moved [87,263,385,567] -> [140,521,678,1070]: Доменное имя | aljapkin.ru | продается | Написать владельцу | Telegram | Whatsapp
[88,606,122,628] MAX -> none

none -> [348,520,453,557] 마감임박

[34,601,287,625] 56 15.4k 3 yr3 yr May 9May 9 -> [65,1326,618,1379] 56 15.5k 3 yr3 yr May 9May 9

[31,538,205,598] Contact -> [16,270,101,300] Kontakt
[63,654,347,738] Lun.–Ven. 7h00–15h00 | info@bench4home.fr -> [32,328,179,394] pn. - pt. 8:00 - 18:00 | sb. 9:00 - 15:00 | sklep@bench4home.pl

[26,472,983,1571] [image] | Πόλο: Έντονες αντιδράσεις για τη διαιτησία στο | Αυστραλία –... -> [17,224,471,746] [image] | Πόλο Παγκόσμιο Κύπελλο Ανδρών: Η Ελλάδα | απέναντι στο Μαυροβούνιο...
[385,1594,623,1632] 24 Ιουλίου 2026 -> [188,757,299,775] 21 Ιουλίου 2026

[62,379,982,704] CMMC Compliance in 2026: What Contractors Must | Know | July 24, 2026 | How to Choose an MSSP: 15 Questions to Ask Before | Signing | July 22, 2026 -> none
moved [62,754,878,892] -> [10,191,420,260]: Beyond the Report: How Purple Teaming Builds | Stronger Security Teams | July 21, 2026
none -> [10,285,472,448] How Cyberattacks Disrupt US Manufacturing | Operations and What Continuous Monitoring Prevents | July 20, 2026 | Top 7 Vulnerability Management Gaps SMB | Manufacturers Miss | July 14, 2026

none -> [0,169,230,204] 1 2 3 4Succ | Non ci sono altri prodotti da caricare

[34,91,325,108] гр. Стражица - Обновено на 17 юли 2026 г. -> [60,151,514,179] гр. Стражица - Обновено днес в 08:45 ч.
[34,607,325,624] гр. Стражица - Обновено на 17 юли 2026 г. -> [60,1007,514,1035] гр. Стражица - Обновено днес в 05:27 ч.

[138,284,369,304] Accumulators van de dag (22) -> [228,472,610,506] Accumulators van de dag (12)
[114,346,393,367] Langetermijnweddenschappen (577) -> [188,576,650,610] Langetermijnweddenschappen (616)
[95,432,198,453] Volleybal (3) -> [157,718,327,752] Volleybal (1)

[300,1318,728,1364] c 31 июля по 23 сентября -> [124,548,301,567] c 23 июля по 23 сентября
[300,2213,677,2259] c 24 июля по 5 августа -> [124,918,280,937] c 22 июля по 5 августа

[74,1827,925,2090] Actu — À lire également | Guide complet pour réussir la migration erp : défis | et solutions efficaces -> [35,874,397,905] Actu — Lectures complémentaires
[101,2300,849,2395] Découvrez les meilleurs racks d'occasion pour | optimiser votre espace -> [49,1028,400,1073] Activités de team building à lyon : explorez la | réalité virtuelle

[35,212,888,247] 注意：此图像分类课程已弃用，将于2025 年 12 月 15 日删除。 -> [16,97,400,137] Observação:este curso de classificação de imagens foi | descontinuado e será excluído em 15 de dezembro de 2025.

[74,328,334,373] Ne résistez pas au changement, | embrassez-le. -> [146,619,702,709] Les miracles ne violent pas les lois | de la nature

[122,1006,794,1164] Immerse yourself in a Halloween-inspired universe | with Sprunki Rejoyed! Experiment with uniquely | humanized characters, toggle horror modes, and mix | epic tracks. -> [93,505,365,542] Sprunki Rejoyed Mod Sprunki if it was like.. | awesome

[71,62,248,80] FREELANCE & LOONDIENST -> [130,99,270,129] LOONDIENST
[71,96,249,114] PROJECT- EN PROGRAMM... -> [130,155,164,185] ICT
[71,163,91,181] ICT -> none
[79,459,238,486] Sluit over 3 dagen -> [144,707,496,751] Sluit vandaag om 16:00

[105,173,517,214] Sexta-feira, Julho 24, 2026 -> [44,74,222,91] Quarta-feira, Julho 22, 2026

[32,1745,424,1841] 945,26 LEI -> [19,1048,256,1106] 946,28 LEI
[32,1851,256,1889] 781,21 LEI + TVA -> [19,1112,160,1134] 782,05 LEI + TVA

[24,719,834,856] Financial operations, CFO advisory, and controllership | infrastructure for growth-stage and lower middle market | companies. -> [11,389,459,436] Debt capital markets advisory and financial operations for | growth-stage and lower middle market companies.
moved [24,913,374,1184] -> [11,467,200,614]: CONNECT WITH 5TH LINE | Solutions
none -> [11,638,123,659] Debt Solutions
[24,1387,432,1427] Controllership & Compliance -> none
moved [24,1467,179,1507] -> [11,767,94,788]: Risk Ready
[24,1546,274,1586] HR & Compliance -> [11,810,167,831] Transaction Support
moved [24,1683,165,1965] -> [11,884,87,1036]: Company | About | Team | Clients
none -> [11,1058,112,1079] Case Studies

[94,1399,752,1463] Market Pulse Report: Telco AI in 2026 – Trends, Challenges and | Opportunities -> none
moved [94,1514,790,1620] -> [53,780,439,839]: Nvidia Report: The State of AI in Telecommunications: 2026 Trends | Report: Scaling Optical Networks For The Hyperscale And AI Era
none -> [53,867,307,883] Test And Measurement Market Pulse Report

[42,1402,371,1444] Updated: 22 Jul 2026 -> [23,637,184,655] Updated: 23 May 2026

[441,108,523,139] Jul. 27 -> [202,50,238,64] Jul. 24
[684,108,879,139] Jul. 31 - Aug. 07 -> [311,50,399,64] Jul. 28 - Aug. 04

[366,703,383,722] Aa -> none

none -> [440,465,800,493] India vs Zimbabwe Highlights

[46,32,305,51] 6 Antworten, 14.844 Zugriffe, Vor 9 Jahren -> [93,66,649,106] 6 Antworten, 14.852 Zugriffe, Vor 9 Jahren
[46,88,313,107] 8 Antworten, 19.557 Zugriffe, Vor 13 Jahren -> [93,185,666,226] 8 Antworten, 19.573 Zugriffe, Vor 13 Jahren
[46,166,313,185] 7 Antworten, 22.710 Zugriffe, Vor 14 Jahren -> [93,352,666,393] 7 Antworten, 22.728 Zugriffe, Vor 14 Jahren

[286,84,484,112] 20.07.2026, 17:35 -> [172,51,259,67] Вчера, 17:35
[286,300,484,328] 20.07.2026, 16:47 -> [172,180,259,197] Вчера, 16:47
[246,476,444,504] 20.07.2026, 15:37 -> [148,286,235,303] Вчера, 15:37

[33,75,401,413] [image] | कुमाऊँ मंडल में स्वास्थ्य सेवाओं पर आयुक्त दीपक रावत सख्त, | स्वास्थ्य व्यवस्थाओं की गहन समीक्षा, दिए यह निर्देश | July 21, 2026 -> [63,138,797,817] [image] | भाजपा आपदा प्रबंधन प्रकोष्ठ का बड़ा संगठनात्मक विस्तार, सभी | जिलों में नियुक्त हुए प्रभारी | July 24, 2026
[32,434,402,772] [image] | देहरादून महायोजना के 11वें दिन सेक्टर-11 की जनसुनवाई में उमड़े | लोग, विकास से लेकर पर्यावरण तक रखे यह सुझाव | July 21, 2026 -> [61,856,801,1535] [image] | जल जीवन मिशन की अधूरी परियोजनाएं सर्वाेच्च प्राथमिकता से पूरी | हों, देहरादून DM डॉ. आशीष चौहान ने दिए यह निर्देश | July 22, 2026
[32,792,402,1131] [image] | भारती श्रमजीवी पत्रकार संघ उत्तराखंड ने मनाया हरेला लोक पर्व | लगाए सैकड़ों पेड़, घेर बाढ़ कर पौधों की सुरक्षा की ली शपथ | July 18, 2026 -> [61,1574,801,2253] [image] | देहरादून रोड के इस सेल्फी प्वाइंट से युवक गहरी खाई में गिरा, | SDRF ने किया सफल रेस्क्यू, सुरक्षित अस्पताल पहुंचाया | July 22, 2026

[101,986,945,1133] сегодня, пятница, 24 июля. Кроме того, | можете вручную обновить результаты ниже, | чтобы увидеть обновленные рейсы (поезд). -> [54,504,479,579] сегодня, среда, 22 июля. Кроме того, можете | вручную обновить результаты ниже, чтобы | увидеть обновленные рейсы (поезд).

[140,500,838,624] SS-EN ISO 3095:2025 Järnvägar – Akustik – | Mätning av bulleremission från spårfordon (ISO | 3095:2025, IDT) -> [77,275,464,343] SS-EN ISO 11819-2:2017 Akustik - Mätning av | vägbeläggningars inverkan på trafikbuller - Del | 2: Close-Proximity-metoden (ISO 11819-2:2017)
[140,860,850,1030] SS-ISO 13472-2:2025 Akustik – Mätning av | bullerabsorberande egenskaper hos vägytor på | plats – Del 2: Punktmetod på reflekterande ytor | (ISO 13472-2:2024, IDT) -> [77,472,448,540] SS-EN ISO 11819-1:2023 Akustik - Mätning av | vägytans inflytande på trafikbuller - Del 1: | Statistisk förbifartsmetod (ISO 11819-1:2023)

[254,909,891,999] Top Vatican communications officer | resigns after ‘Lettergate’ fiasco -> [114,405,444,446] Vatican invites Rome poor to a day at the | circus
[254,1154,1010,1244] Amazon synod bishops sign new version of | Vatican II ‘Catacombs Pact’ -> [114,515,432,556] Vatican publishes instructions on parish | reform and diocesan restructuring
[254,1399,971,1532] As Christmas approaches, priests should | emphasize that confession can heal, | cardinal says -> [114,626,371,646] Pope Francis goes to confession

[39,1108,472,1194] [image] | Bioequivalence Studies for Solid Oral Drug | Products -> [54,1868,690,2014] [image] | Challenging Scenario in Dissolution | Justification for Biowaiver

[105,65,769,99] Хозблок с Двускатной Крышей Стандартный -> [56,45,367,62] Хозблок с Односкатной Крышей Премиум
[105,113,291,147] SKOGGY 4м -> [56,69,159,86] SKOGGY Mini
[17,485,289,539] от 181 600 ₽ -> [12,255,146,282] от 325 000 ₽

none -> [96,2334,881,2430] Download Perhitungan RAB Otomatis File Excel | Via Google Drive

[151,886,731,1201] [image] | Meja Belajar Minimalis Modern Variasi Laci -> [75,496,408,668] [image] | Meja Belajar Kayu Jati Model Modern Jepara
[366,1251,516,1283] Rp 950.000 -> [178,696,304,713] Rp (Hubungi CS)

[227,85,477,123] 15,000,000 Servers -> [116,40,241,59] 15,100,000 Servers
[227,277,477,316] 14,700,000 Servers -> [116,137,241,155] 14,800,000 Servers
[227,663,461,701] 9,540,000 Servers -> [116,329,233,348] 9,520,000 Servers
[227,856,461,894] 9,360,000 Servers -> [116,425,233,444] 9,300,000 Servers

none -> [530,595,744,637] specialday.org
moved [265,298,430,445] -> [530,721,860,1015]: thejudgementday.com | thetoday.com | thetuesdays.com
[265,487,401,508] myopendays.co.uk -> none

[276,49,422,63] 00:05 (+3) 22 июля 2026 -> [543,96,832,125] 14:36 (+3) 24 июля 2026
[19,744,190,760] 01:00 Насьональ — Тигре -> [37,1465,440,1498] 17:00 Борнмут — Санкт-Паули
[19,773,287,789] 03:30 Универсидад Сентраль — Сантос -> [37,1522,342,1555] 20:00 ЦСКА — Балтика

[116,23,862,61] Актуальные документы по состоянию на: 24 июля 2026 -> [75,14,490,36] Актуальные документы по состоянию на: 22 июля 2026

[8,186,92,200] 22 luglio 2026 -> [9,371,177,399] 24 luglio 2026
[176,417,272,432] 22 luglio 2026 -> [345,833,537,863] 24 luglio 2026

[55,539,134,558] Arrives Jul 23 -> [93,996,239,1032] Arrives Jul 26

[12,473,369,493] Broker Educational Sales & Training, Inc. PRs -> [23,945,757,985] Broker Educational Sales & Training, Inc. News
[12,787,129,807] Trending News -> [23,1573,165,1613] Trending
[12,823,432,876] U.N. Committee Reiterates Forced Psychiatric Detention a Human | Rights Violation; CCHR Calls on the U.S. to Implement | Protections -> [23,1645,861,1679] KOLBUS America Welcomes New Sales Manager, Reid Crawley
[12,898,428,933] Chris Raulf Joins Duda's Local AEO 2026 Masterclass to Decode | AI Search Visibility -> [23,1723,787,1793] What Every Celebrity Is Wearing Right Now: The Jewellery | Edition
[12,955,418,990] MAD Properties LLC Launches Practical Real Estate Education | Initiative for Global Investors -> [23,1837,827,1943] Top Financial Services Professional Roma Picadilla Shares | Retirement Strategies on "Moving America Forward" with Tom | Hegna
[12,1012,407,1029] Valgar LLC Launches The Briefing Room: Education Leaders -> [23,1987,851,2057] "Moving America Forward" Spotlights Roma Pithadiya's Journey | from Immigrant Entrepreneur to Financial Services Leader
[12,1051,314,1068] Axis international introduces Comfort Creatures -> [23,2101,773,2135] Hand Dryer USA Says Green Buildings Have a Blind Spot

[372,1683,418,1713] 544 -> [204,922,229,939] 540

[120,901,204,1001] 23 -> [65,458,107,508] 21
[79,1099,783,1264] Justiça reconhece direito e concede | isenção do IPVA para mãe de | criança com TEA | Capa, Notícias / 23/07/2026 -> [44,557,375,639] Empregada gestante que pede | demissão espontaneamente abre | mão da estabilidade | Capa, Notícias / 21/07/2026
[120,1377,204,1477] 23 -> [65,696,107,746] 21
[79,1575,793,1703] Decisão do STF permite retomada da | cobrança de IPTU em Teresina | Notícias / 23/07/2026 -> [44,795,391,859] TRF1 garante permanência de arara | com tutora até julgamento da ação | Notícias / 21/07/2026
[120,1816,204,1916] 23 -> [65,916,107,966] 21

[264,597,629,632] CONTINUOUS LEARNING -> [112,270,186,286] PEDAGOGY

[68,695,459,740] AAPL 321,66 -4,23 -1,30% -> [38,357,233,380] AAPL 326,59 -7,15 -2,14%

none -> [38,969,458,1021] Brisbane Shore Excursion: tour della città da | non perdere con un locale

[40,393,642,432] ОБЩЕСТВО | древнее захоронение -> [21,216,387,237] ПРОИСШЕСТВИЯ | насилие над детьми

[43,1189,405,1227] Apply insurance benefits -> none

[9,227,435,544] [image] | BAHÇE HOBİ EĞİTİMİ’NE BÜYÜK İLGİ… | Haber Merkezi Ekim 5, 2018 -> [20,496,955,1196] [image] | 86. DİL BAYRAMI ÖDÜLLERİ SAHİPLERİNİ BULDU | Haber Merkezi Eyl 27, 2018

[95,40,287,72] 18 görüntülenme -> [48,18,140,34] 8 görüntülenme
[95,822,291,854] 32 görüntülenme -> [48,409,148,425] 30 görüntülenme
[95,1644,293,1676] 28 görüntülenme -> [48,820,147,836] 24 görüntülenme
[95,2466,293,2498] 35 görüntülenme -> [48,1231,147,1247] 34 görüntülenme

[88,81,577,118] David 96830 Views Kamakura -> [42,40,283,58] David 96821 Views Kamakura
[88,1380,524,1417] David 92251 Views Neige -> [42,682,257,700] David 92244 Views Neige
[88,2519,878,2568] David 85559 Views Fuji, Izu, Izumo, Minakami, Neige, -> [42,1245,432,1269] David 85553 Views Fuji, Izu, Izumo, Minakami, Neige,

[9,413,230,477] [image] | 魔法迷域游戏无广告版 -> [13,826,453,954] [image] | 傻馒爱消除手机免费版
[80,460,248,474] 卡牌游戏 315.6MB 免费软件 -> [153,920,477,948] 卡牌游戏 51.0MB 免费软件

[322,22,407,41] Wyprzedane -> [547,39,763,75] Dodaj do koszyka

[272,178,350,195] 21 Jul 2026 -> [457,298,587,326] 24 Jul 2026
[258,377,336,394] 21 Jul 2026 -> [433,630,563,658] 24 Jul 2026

§ **Exercise directions**: Repeat exactly the lines of the listing above, from the one with "none -> [53,867,307,883]" down to the one with "[46,32,305,51] 6 Antworten, 14.844"; both of those lines belong in the range.

§ **Worked solution**:
none -> [53,867,307,883] Test And Measurement Market Pulse Report

[42,1402,371,1444] Updated: 22 Jul 2026 -> [23,637,184,655] Updated: 23 May 2026

[441,108,523,139] Jul. 27 -> [202,50,238,64] Jul. 24
[684,108,879,139] Jul. 31 - Aug. 07 -> [311,50,399,64] Jul. 28 - Aug. 04

[366,703,383,722] Aa -> none

none -> [440,465,800,493] India vs Zimbabwe Highlights

[46,32,305,51] 6 Antworten, 14.844 Zugriffe, Vor 9 Jahren -> [93,66,649,106] 6 Antworten, 14.852 Zugriffe, Vor 9 Jahren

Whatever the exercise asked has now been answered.